**DESCRIPTION OF THE TASK:** Tally the lines below that hold the string "Standardized", and report the tally by itself.

[Collected data entries]
------------------------------

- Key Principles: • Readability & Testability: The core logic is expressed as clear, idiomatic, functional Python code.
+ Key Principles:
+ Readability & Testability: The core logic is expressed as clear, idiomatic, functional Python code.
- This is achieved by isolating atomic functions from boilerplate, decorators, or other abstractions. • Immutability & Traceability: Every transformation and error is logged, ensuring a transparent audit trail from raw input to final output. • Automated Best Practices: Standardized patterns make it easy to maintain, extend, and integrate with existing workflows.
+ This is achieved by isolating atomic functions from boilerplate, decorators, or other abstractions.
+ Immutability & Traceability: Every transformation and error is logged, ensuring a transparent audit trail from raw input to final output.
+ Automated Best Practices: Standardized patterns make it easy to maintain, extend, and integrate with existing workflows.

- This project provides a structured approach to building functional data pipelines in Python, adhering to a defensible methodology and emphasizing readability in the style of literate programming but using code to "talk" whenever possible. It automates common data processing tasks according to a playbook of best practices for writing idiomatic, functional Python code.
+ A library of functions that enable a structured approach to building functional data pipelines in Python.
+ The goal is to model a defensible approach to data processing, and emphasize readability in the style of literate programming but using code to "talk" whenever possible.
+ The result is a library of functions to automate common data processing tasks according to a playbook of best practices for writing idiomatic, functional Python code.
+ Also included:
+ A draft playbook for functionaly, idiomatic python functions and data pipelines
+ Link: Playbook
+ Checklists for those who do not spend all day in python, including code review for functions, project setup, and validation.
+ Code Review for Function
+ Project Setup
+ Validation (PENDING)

------------------------------

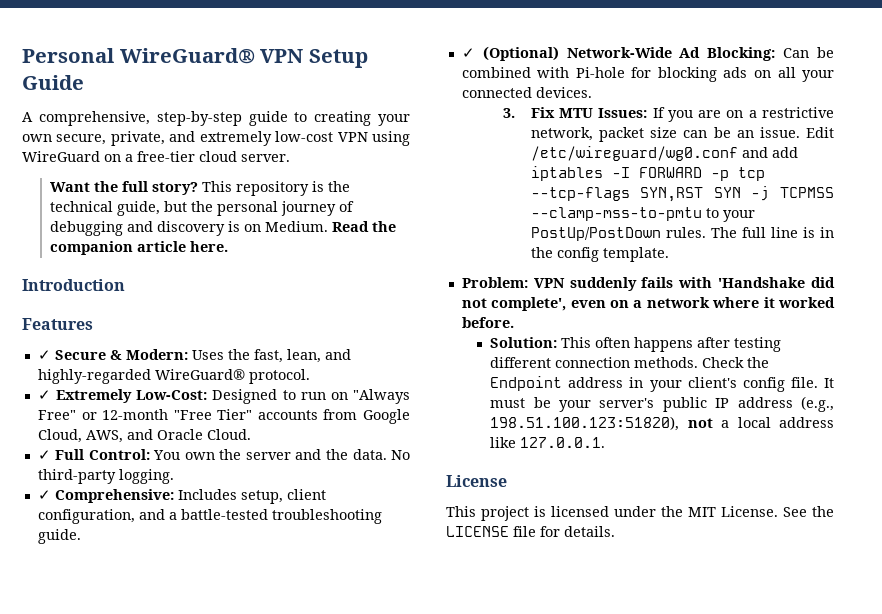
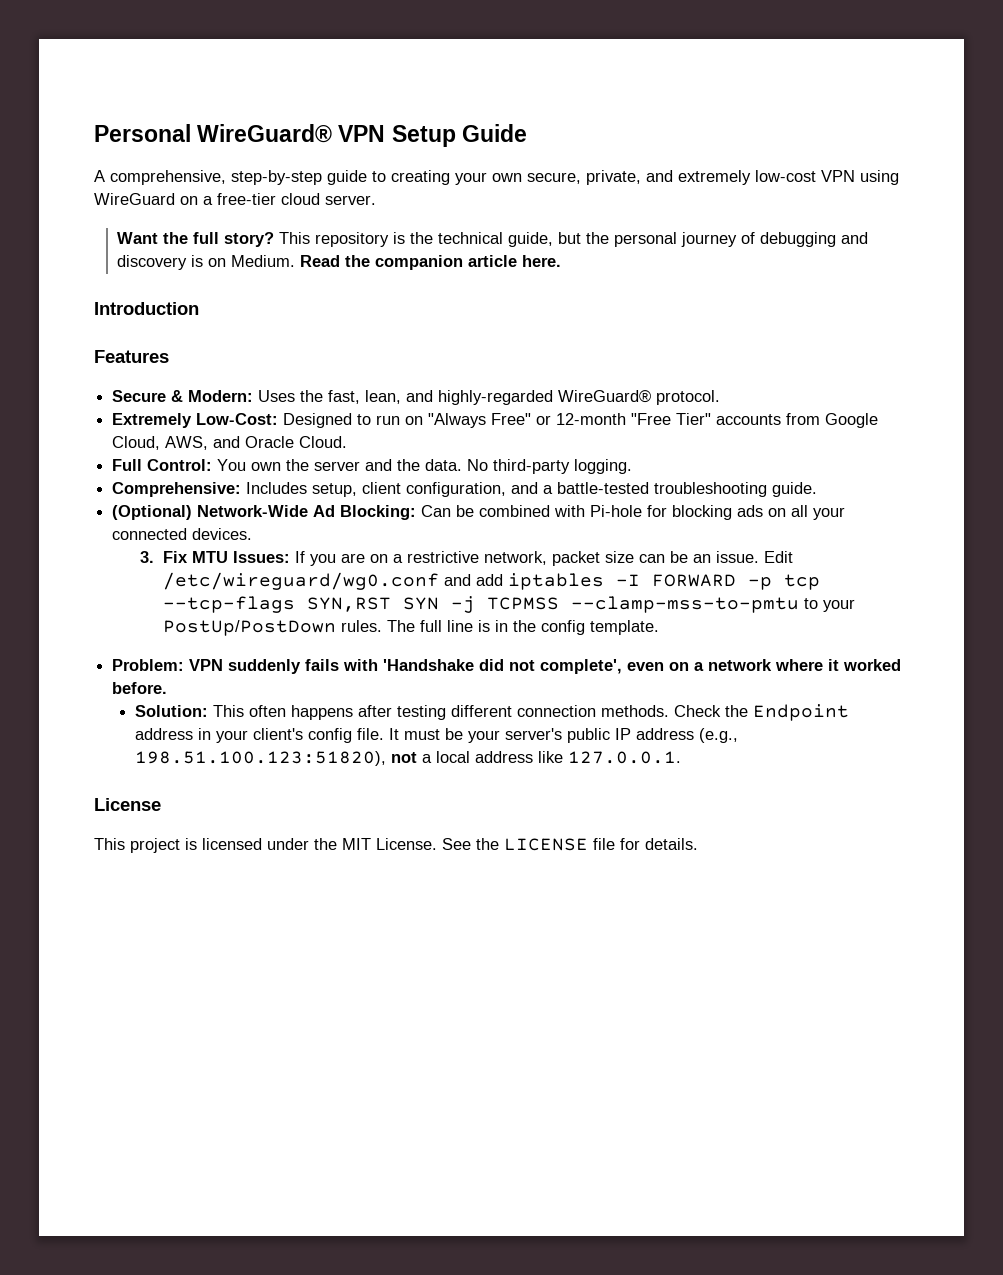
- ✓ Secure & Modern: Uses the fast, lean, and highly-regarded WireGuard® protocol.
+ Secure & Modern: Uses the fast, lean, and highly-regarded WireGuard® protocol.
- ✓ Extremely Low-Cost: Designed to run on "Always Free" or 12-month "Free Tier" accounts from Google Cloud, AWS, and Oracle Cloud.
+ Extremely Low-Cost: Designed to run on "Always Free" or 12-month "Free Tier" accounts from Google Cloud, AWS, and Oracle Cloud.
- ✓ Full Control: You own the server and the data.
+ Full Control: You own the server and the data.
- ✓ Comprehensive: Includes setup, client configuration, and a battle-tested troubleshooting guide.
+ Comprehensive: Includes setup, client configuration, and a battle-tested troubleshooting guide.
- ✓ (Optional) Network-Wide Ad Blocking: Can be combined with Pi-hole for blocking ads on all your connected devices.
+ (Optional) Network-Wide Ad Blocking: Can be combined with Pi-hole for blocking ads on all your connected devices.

------------------------------

**REPLY:** 2